**The task:**
Which lines in the data below contain the string "none"? Show each one.

Recorded data:

———

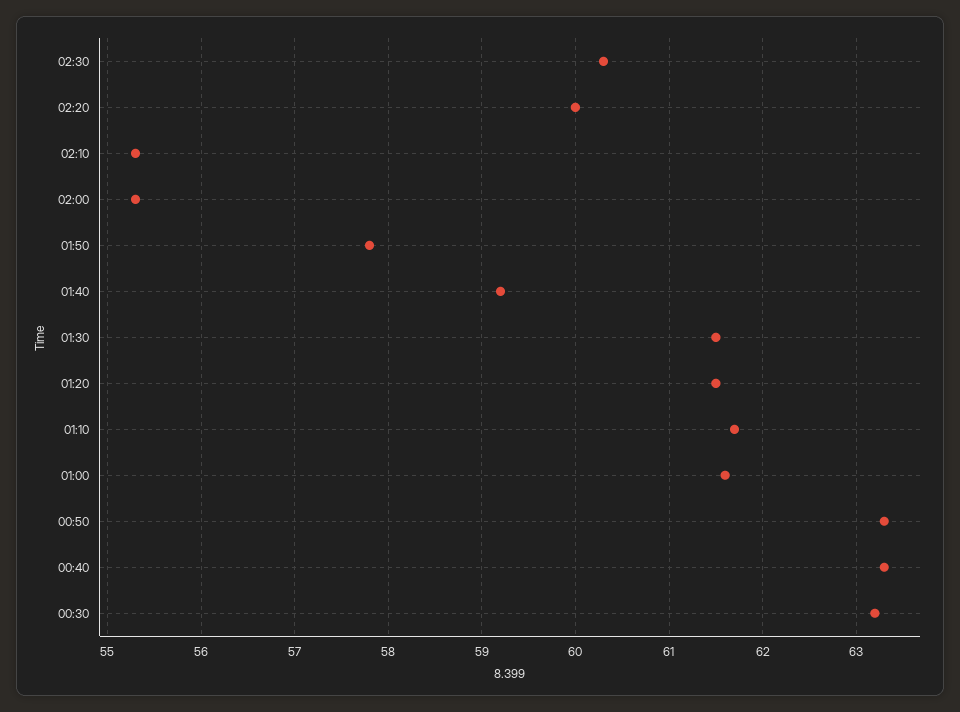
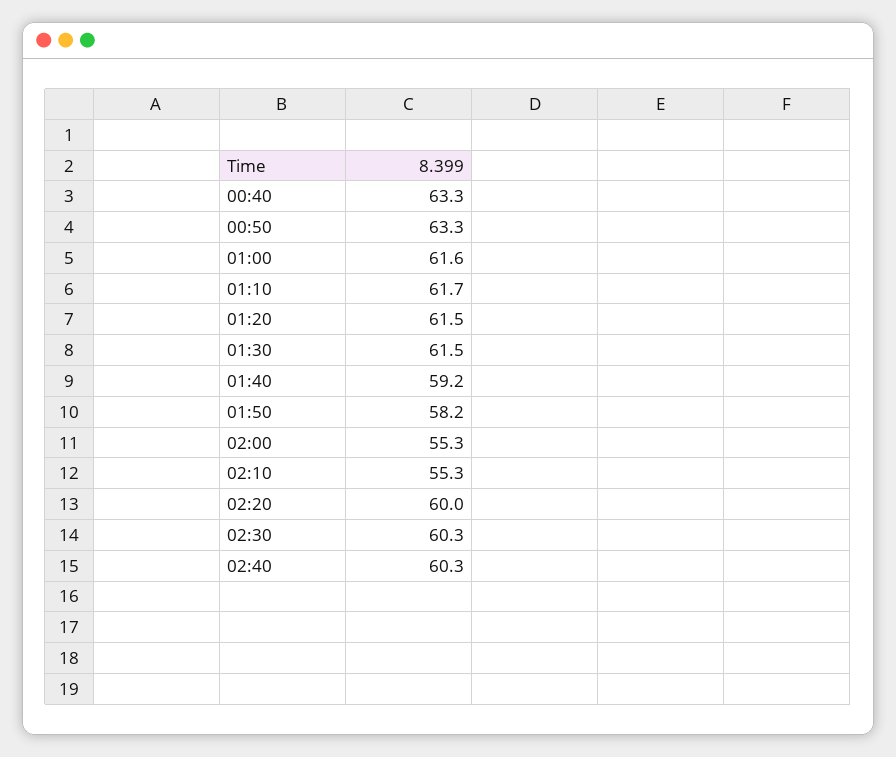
01:50: 57.8 -> 58.2
00:30: 63.2 -> none
02:40: none -> 60.3

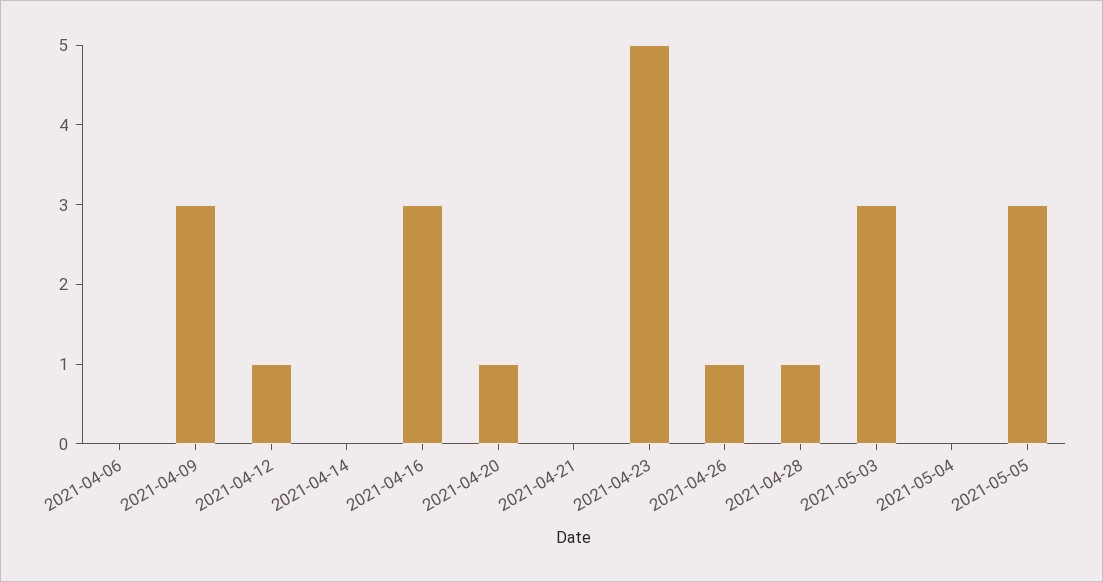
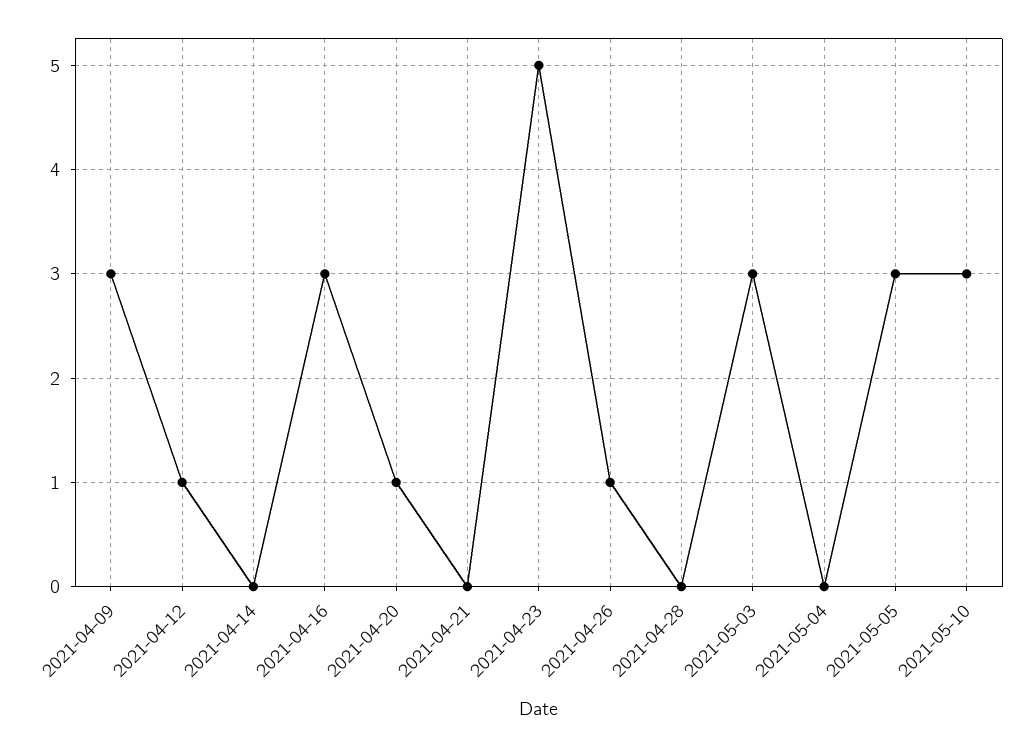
2021-04-06: 0 -> none
2021-04-28: 1 -> 0
2021-05-10: none -> 3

———

**Result for this exercise:**
00:30: 63.2 -> none
02:40: none -> 60.3
2021-04-06: 0 -> none
2021-05-10: none -> 3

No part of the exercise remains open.